Code change snippets:
***
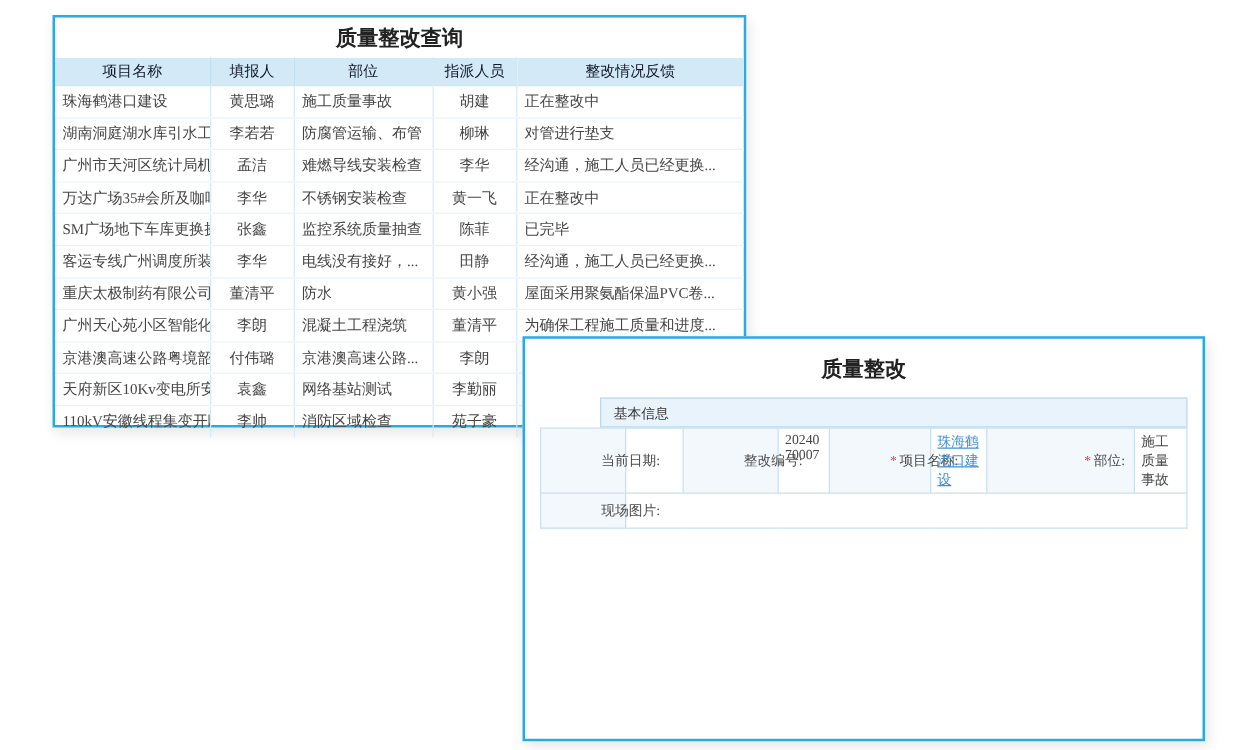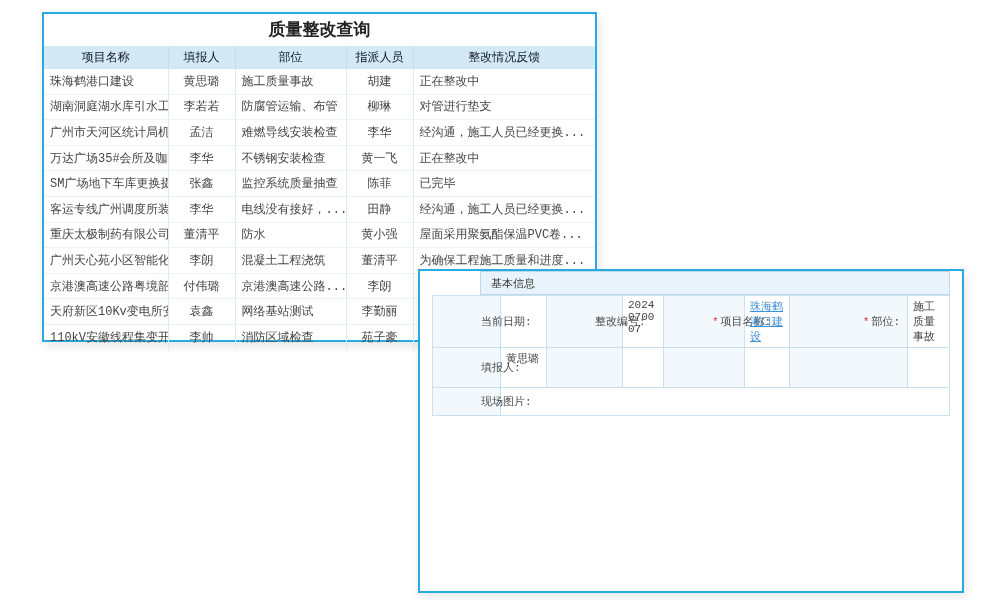--- a/index.html
+++ b/index.html
@@ -4,7 +4,7 @@
 <style>
   html,body{margin:0;padding:0;background:#ffffff;}
   .canvas{position:relative;width:1000px;height:600px;background:#fff;overflow:hidden;
-          font-family:Liberation Mono, monospace;}
+          font-family:Liberation Serif, serif;}
 
   
   .panel{position:absolute;background:#fff;border:2px solid #29abe2;box-sizing:border-box;

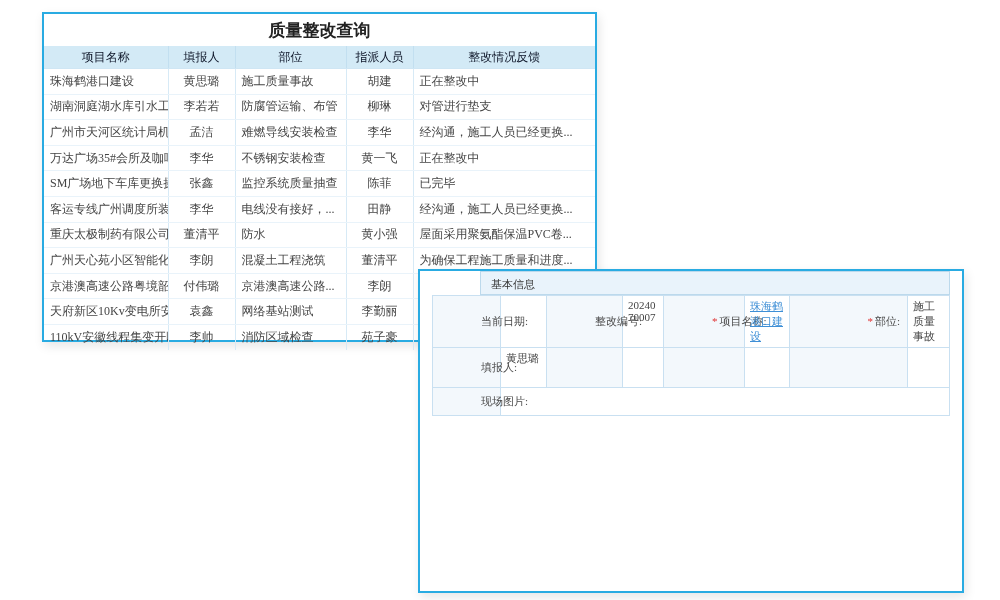--- a/index.html
+++ b/index.html
@@ -150,6 +150,7 @@
   </section>
 
   <section class="panel detail-panel">
+    <h1 class="panel-title">质量整改</h1>
     <div class="detail-inner">
       <div class="section-bar">基本信息</div>
       <table class="form">

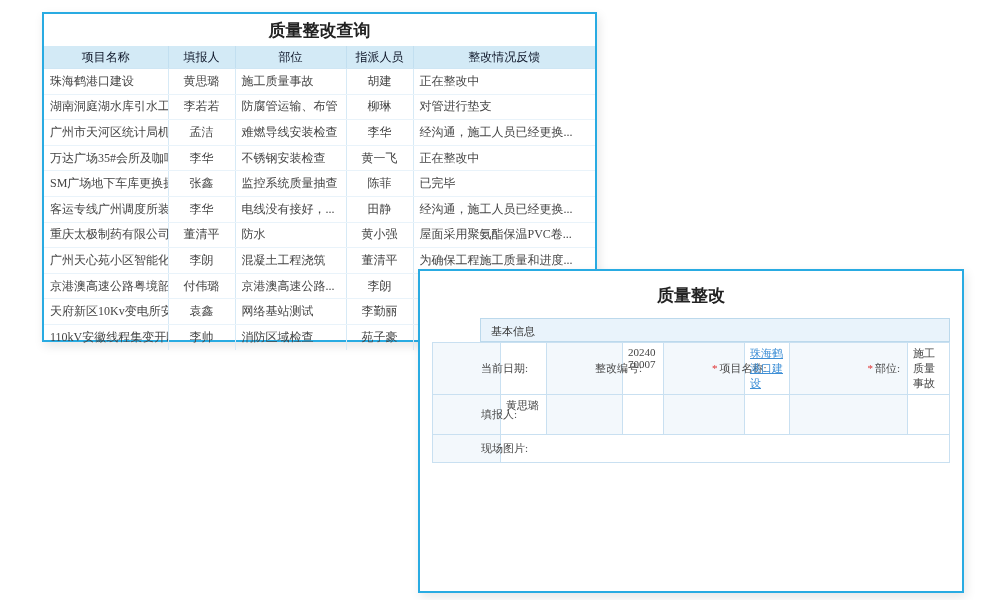--- a/index.html
+++ b/index.html
@@ -175,16 +175,6 @@
           <td class="lbl"><span class="star">*</span><span>部位:</span></td>
           <td class="vtop">施工质量事故</td>
         </tr>
-        <tr class="r2">
-          <td class="lbl">填报人:</td>
-          <td class="vtop">黄思璐</td>
-          <td class="lbl"></td>
-          <td></td>
-          <td class="lbl"></td>
-          <td></td>
-          <td class="lbl"></td>
-          <td></td>
-        </tr>
         <tr class="r5">
           <td class="lbl">现场图片:</td>
           <td colspan="7"></td>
***
**Your task**
When a line of the records has the word "detail", pick it out and copy it.

**Response to this task**
   <section class="panel detail-panel">
     <div class="detail-inner">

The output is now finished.